A federal grand jury indicted former House Speaker J. Dennis Hastert Thursday with trying to circumvent currency rules and then lying to the FBI to hide payments he was making for past “misconduct” against an individual he seemingly knew from his time as a high school coach and teacher.
The indictment doesn’t describe his misconduct, but paints a stark picture of the cover-up, saying Mr. Hastert agreed to pay $3.5 million to “compensate for and conceal” his past behavior against someone identified in the document as “Individual A,” who the indictment suggests knew Mr. Hastert most of his life.
Beginning in 2010, Mr. Hastert, 73, and the man he was paying off would meet at prearranged times and locations every six weeks, and the former speaker would turn over $50,000 each time.
Federal investigators got involved when Mr. Hastert, after being questioned by his bank about the large withdrawals, began making smaller withdrawals of less than $10,000, then bundling them to make his payments. Federal currency transparency laws require all transactions of at least $10,000 to be reported to authorities, and breaking up withdrawals into smaller amounts is banned.
When questioned in December about the withdrawals, Mr. Hastert lied to FBI investigators by saying he was keeping the cash, the indictment charges.
“From 2010 to 2014, Hastert withdrew a total of approximately $1.7 million in cash from various bank accounts and provided it to Individual A. Beginning in approximately July 2012, Hastert started structuring his cash withdrawals in increments of less than $10,000 to evade the filing of Currency Transaction Reports,” U.S. Attorney Zachary T. Fardon’s office said in a statement announcing the indictment, handed up from a grand jury in Chicago.
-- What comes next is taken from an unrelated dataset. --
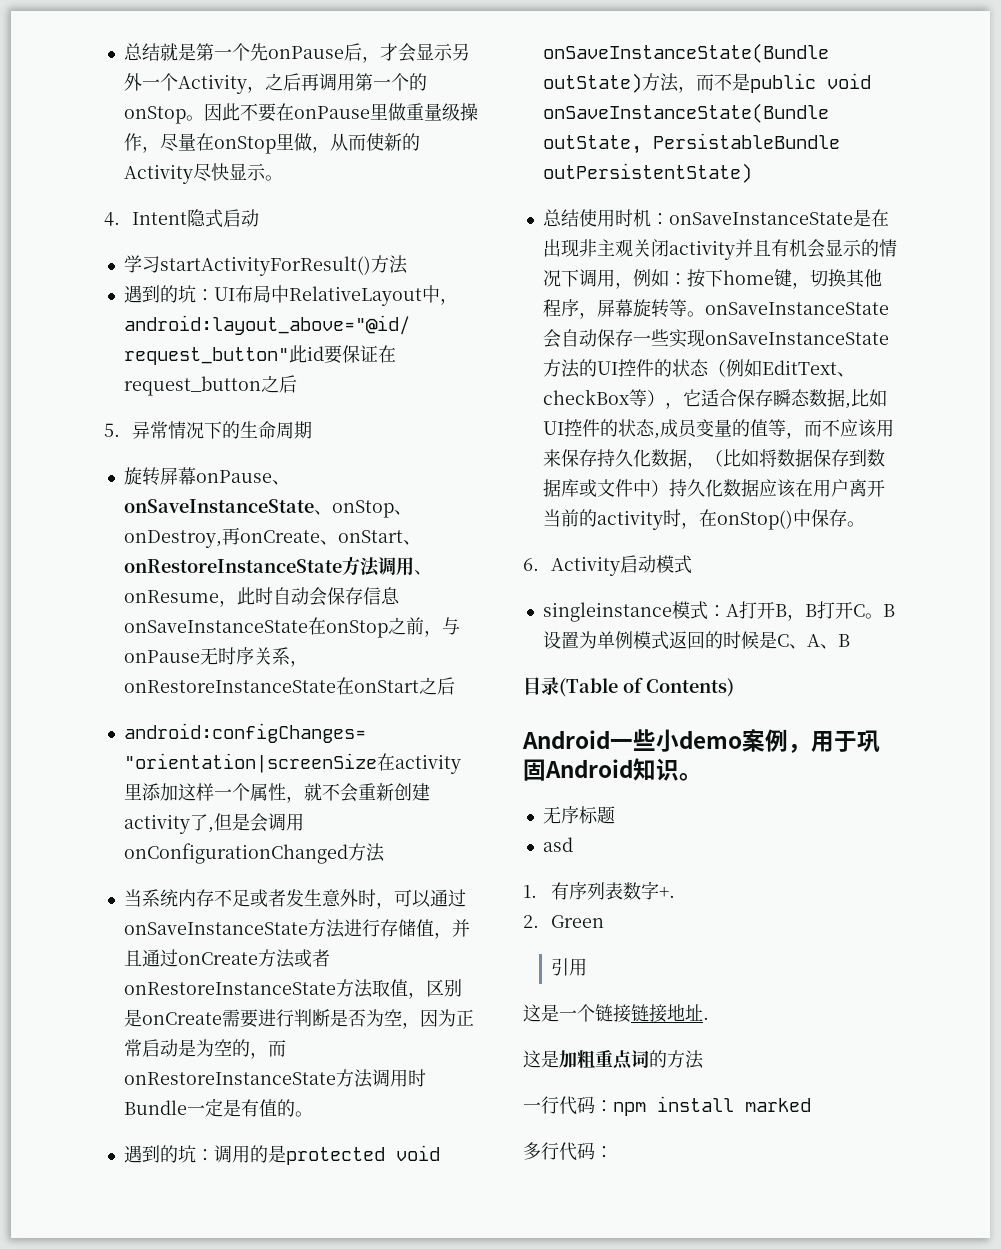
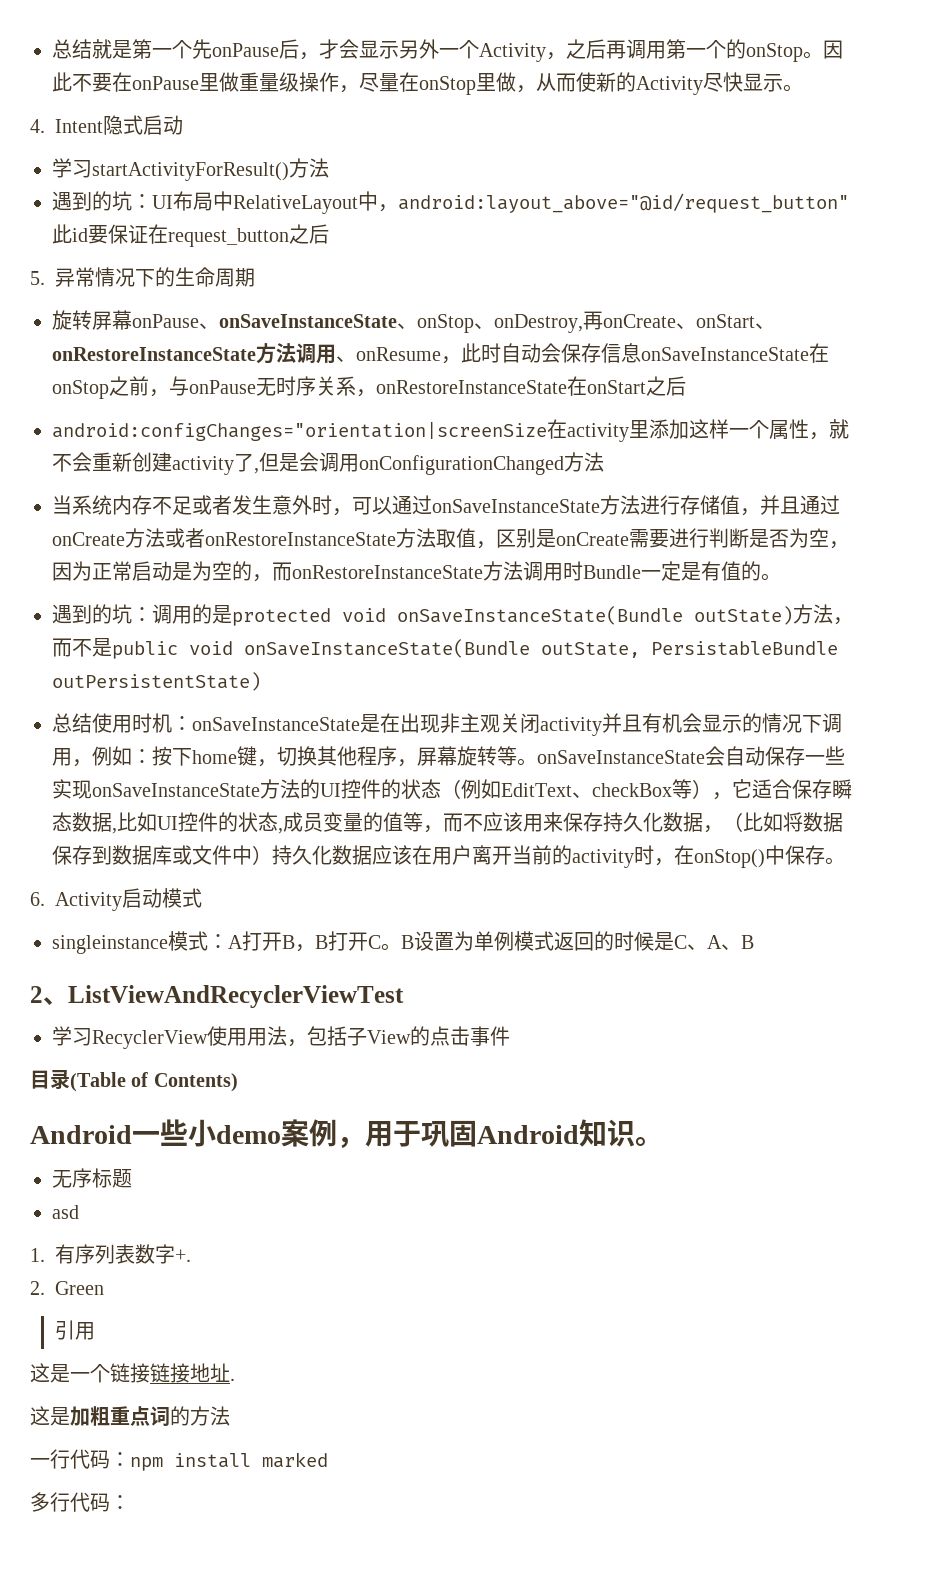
(850, 640) none -> [30,985,404,1008] [52,1026,510,1049] // 2、ListViewAndRecyclerViewTest // 学习RecyclerView使用用法，包括子View的点击事件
The case was pursued by the FBI and the IRS’ criminal investigation division.
Mr. Hastert served two decades in the House and was speaker from 1999 through 2007, notching the longest tenure of any Republican speaker in history. He stepped down after overseeing a disastrous election for House Republicans in 2006, and led the lobbying arm of Dickstein Shapiro LLP, a Washington law firm, until he resigned on Thursday, according to a spokesman.
Mr. Hastert didn’t respond to an email request for comment Thursday evening.
He has a public policy center named for him at Wheaton College in Illinois, and served on several corporate boards. CME Group announced Thursday that he had stepped down from its board, according to news reports.
According to the indictment, Mr. Hastert has turned over about $1.7 million of the $3.5 million he had agreed to pay to Individual A. Of that, $952,000 was taken out in increments of less than $10,000, which investigators said was done in violation of the currency law.
When the FBI questioned Mr. Hastert, they asked if he was keeping the money because he didn’t feel safe with it in the banks.
“Yeah … I kept the cash. That’s what I’m doing,” he told them, according to the indictment.
Mr. Hastert was a high school teacher and wrestling coach in Yorkville, Illinois, from 1967 to 1981, and the indictment says Individual A is a resident of the same town and “has known defendant John Dennis Hastert most of Individual A’s life.”
The indictment says the two met repeatedly in 2010, and during one of those meetings, “discussed past misconduct by defendant against Individual A that had occurred years earlier.”
During his time as House speaker, Mr. Hastert served with former Rep. Tom DeLay, who had to step down after he was indicted on charges of conspiring to launder campaign contributions. Mr. DeLay was found guilty by a jury, but an appeals court later ruled the evidence was insufficient and dismissed the case.